Familial hypercholesterolemia is a common genetic disorder that causes abnormally high cholesterol levels and affects about one in 250 people. Left untreated, FH can lead to vascular diseases such as coronary artery disease, heart attack, stroke and arterial disease. Early diagnosis and treatment can dramatically reduce the risk of arterial disease and improve health outcomes.
Matt Oetjens, PhD, assistant professor at Geisinger’s Autism and Developmental Medicine Institute, was awarded $3.7 million for a genetic investigation of FH and its intersection with health disparities related to age, sex, race/ethnicity and rural environment. His study will determine how to use genetics to assess risk, improve care and develop effective ways to communicate risk information to patients and providers.
“This study is an important step toward translating new genetic findings about the causes of FH into improved patient care,” Dr. Oetjens said.
Laney Jones, PharmD, and Samuel Gidding, MD, both with Geisinger’s Department of Genomic Health, were awarded $3.3 million to design and conduct a clinical trial to improve the diagnosis of FH in the primary care setting. The trial will assess the effectiveness of several strategies for improving FH diagnosis, including universal screening for specific age groups using diagnostic tools like lipid panels and genetic testing, initiating early treatment and studying patient health outcomes.
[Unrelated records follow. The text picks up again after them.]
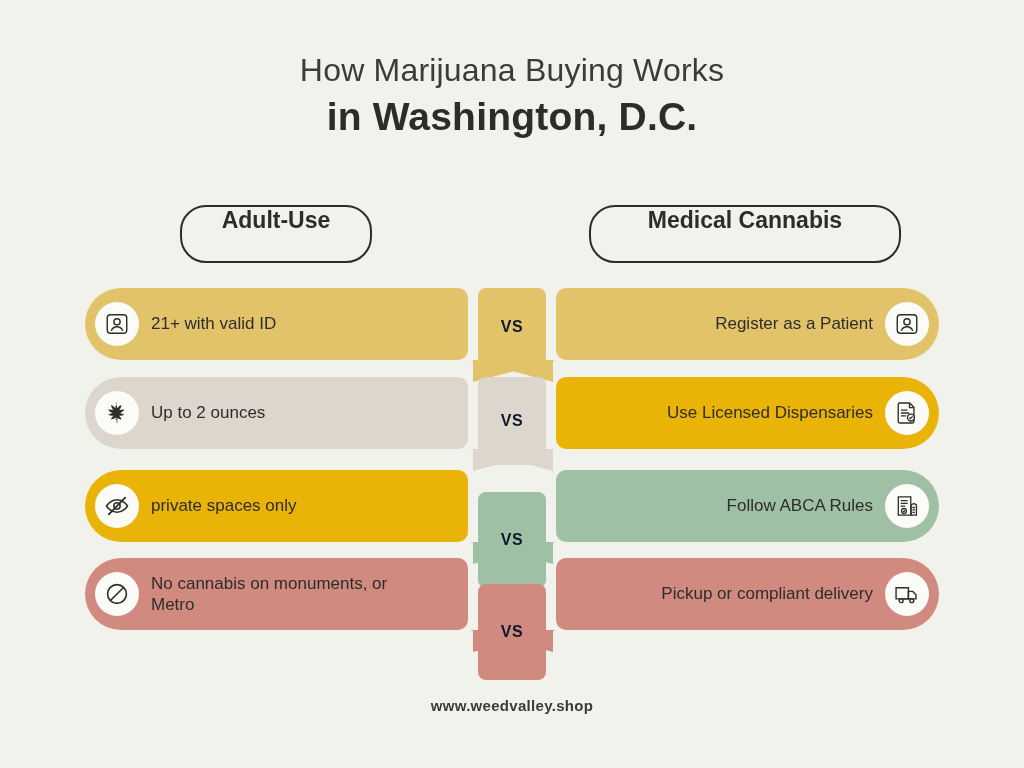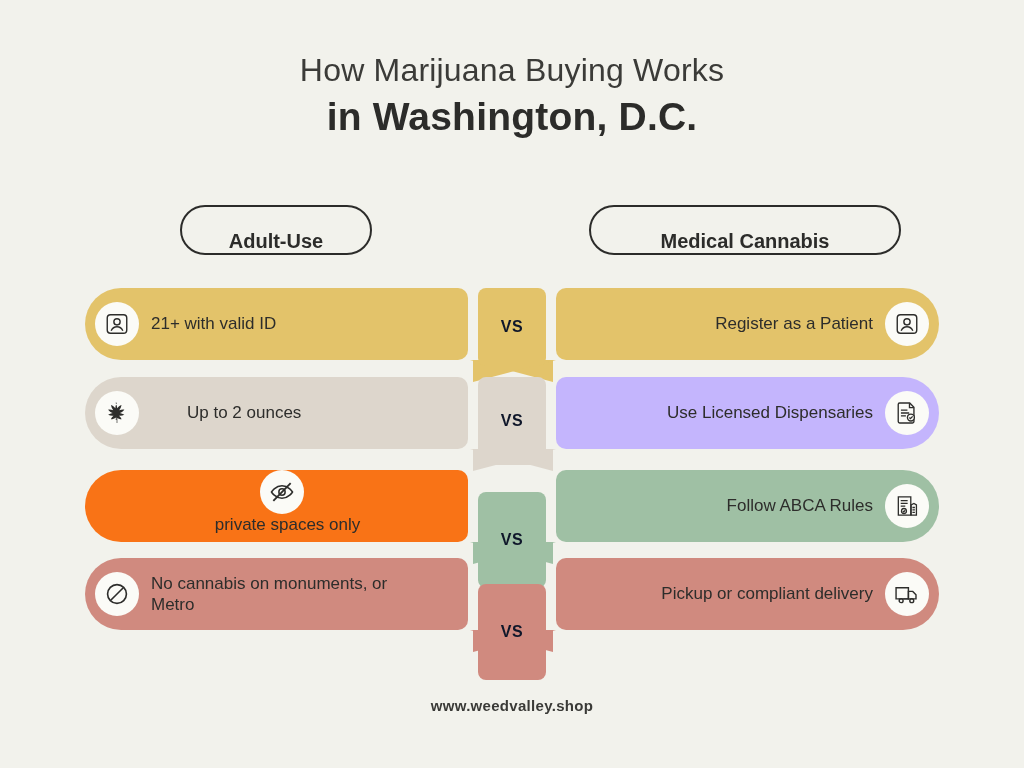"Adult-Use" .col-head { align-items: flex-end -> flex-start; font-size: 20px -> 23px; height: 50px -> 58px }
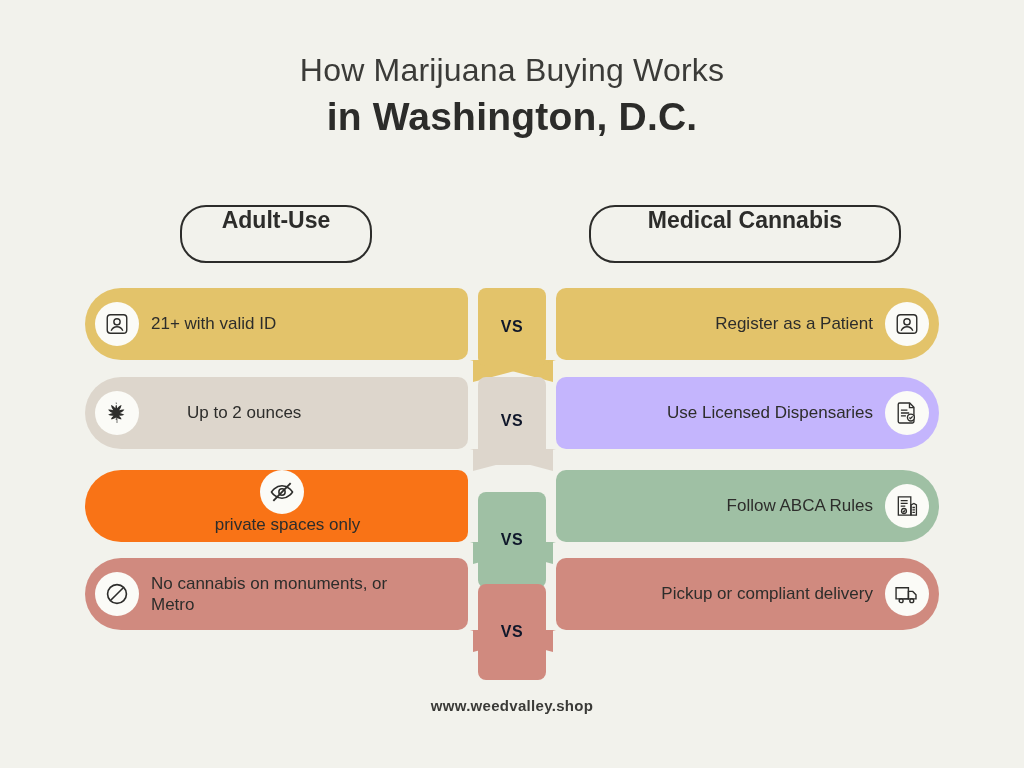"Up to 2 ounces" div.bar { gap: 36px -> none }
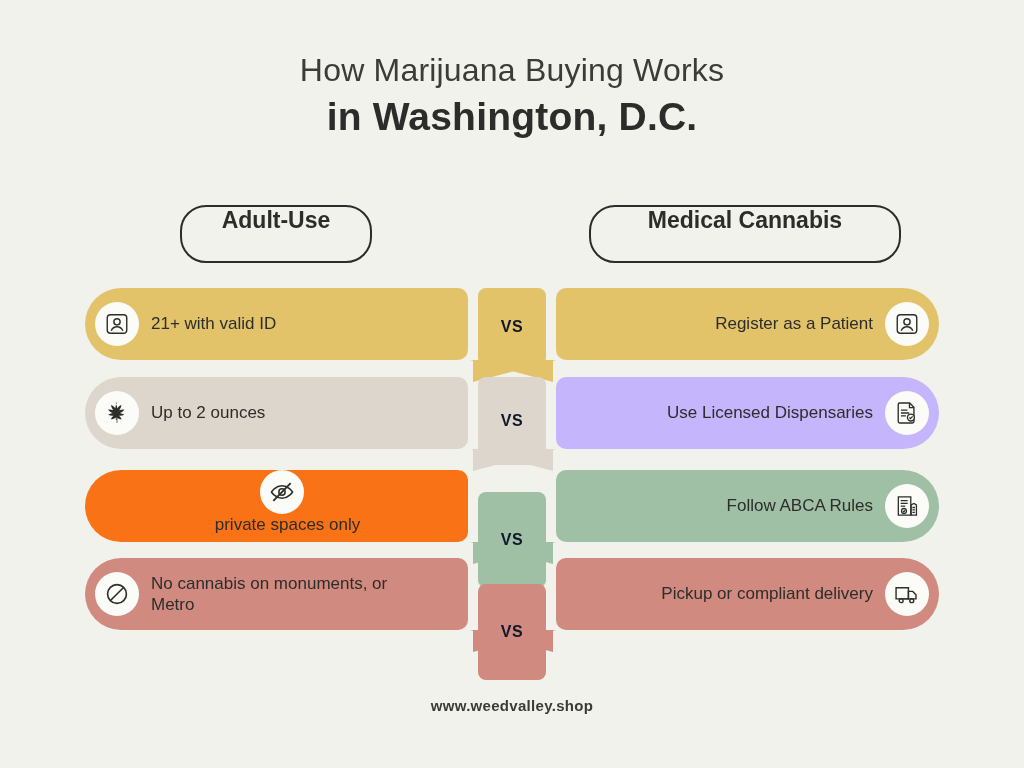"Use Licensed Dispensaries" div.bar { background: #c4b5fd -> #eab308 }
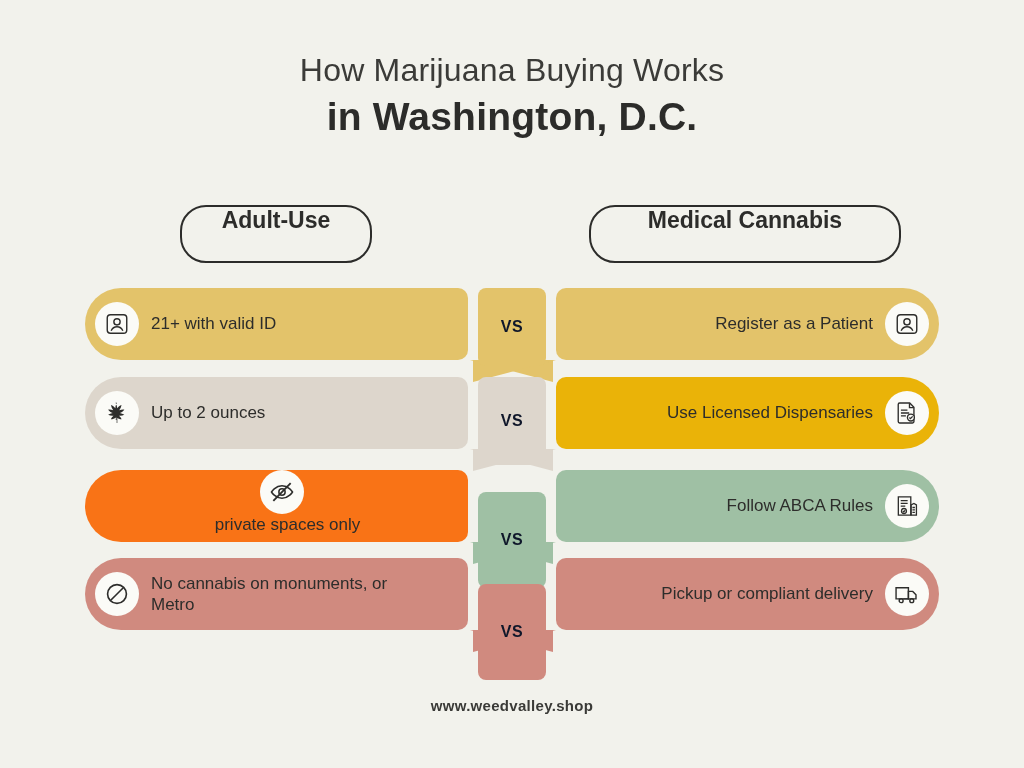"private spaces only" div.bar { background: #f97316 -> #eab308; flex-direction: column -> none }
“An FH diagnosis is often made too late, many times after a premature heart attack,” Dr. Jones said. “Diagnosing FH in the primary care setting would optimize treatment for these people early in the course of the disease. Our long-term goal is to create an effective FH diagnosis program that is practical and sustainable in the real-world setting.”
As of February 2023, the team is implementing the trial over a two-and-a-half-year period in all Geisinger primary care sites.